▶ Work task:
In the data below, find the line with "row order: Имя ascending -> Отчество" and the line with "137636683 | Отчество: Андреевич -> Михайловна", then restate both and every line between them exactly, minus the pictures.

━━━━━━━━━━

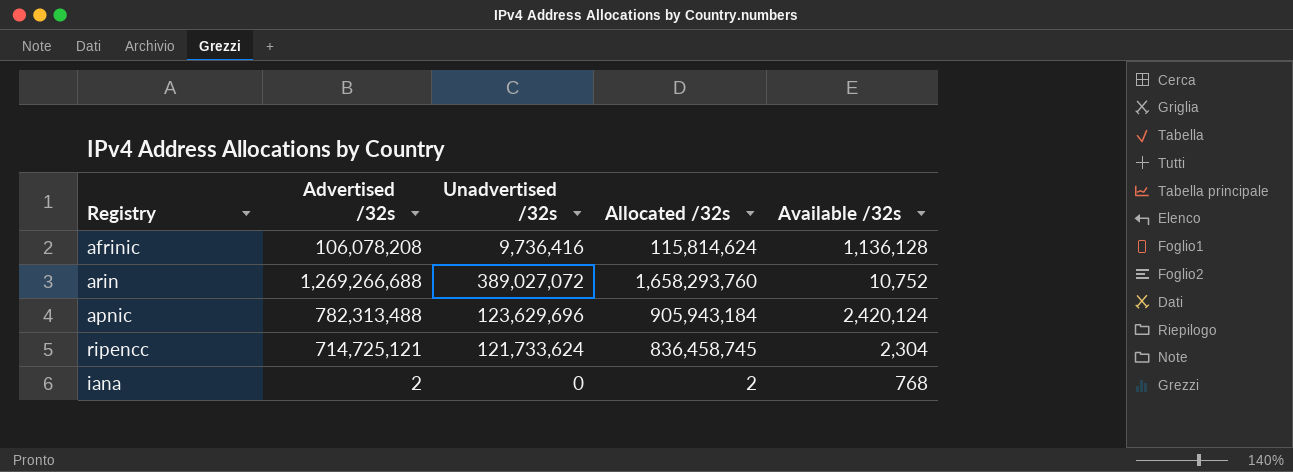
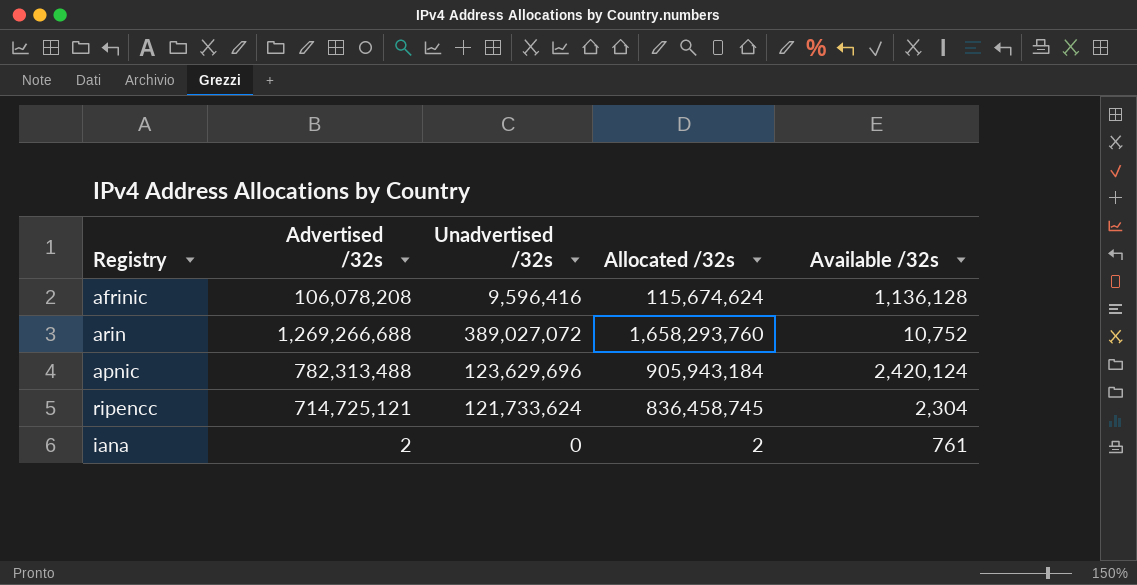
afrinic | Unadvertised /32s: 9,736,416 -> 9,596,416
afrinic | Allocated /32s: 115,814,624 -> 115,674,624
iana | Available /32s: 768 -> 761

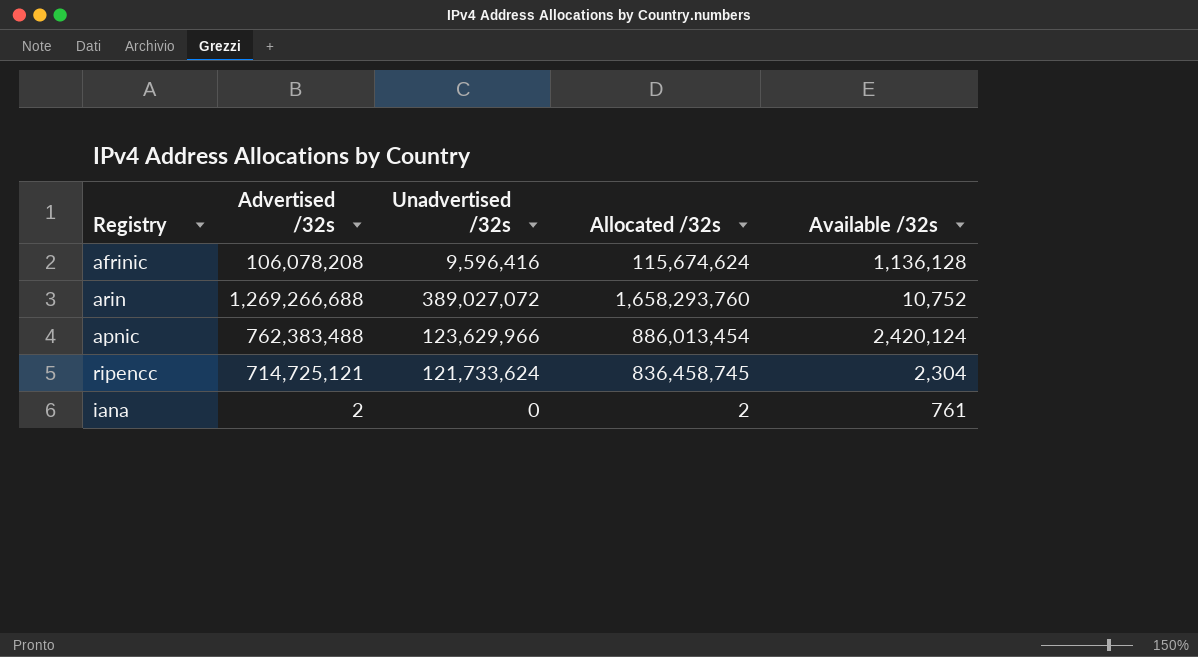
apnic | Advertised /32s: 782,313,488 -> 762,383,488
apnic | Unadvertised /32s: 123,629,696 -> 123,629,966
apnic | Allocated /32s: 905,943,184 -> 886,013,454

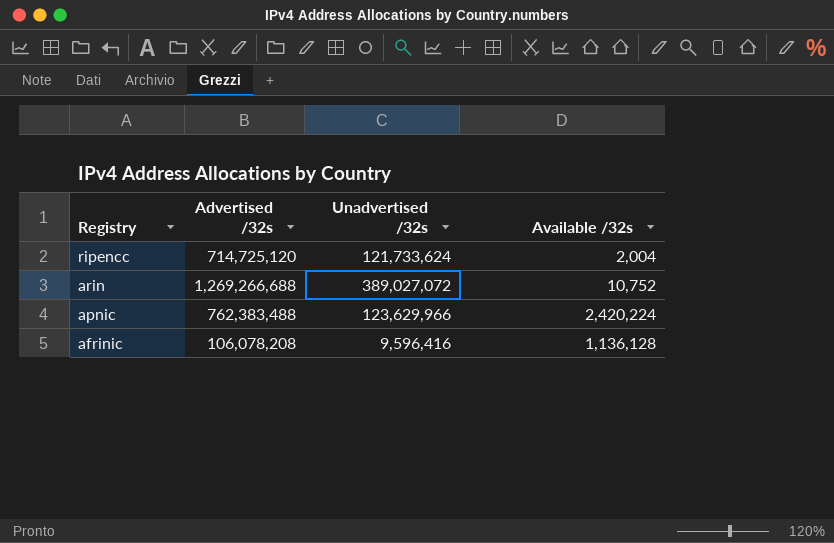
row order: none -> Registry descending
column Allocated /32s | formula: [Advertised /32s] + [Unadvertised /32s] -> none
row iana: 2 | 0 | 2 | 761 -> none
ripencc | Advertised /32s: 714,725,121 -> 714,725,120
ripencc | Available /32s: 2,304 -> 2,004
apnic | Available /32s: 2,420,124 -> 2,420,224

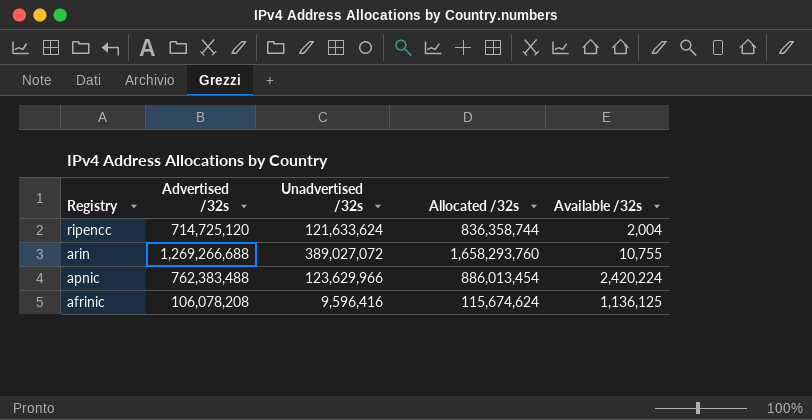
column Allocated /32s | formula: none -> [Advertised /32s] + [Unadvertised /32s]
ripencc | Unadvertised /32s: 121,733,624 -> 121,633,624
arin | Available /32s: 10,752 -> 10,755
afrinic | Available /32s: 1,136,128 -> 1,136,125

━━━━━━━━━━

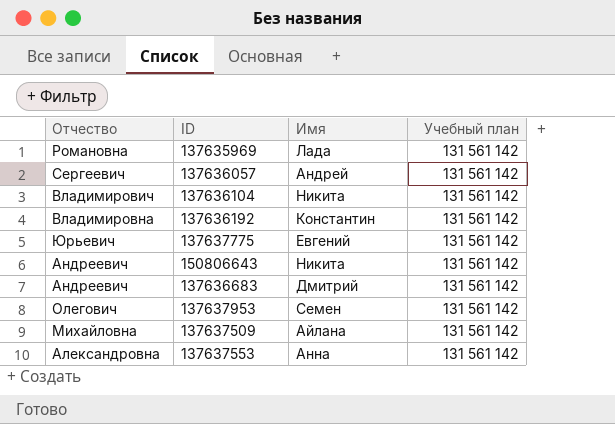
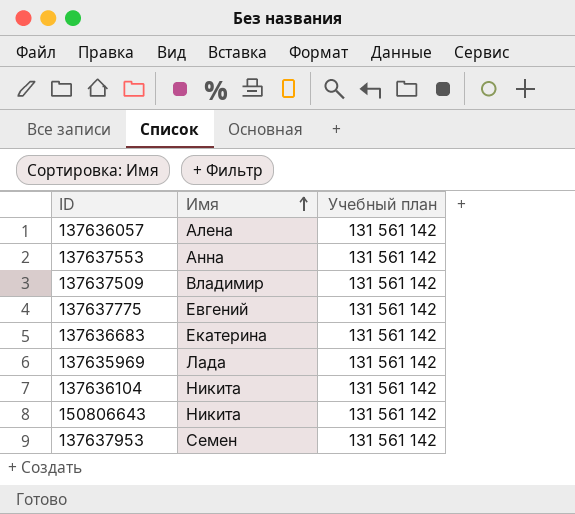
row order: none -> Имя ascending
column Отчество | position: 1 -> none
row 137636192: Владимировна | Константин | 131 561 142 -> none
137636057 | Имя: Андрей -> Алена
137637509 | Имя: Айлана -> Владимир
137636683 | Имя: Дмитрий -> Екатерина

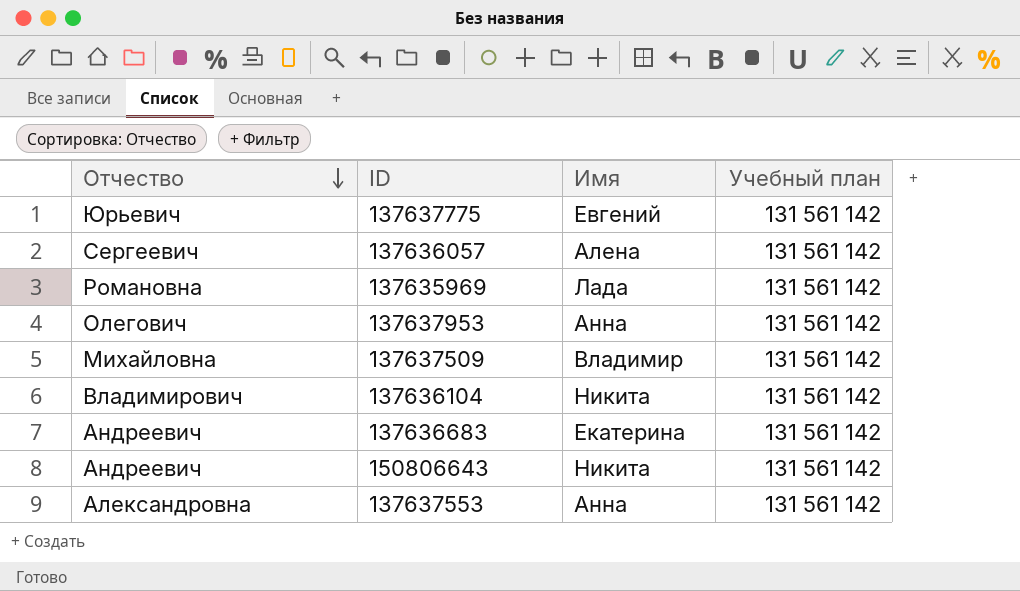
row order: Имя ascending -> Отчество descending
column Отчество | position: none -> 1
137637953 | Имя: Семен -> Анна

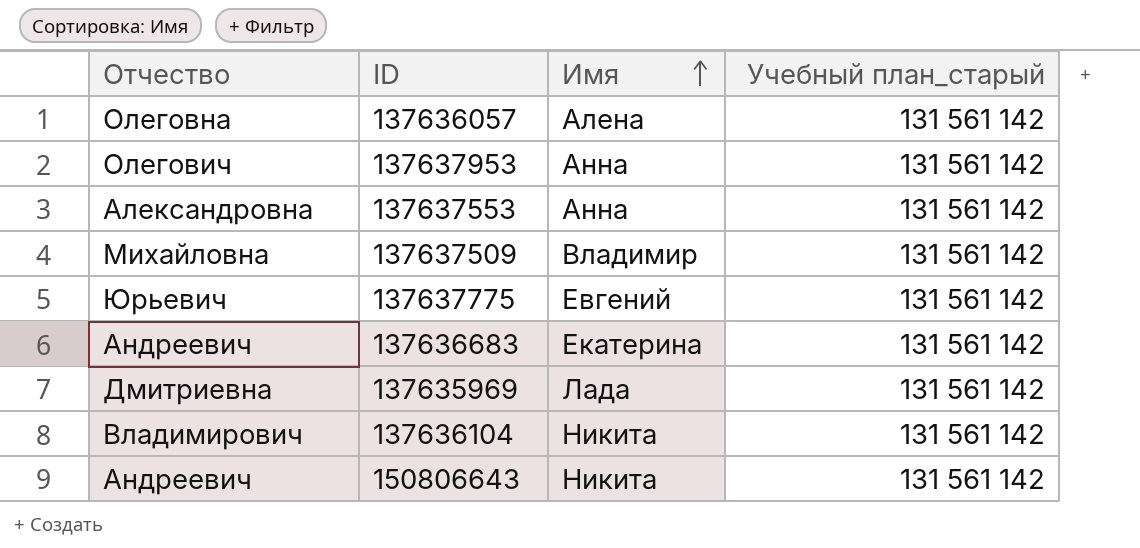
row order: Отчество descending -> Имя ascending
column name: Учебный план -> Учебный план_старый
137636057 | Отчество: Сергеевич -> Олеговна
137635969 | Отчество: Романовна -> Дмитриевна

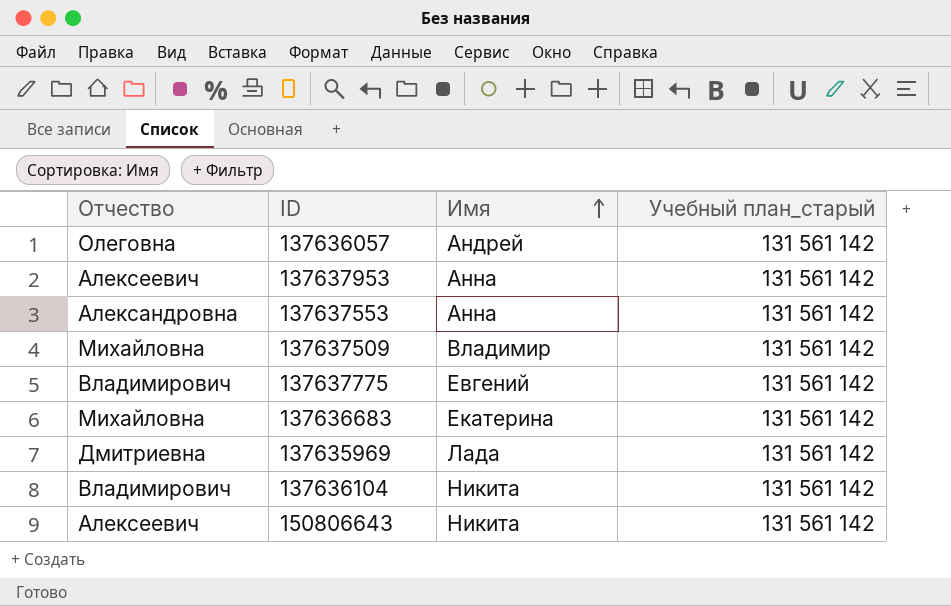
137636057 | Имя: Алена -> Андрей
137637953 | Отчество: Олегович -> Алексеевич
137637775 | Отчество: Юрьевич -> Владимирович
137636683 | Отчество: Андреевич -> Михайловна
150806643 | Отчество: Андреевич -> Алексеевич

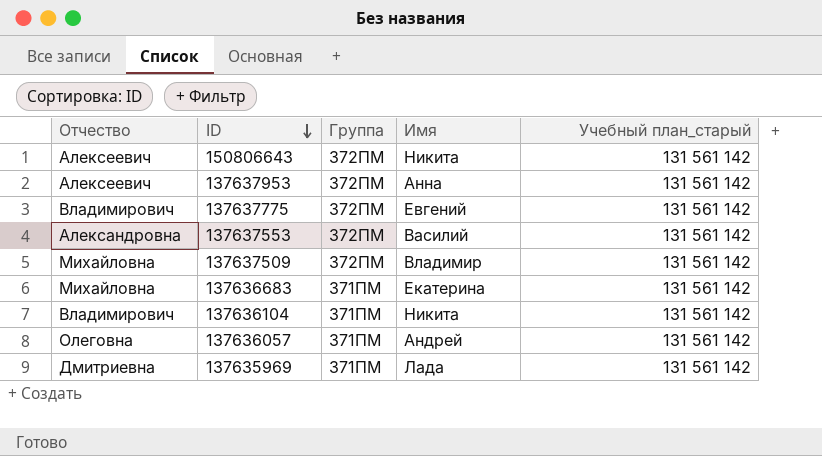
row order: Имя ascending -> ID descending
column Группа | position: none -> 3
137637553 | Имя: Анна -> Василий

━━━━━━━━━━

▶ Final answer:
row order: Имя ascending -> Отчество descending
column Отчество | position: none -> 1
137637953 | Имя: Семен -> Анна

row order: Отчество descending -> Имя ascending
column name: Учебный план -> Учебный план_старый
137636057 | Отчество: Сергеевич -> Олеговна
137635969 | Отчество: Романовна -> Дмитриевна

137636057 | Имя: Алена -> Андрей
137637953 | Отчество: Олегович -> Алексеевич
137637775 | Отчество: Юрьевич -> Владимирович
137636683 | Отчество: Андреевич -> Михайловна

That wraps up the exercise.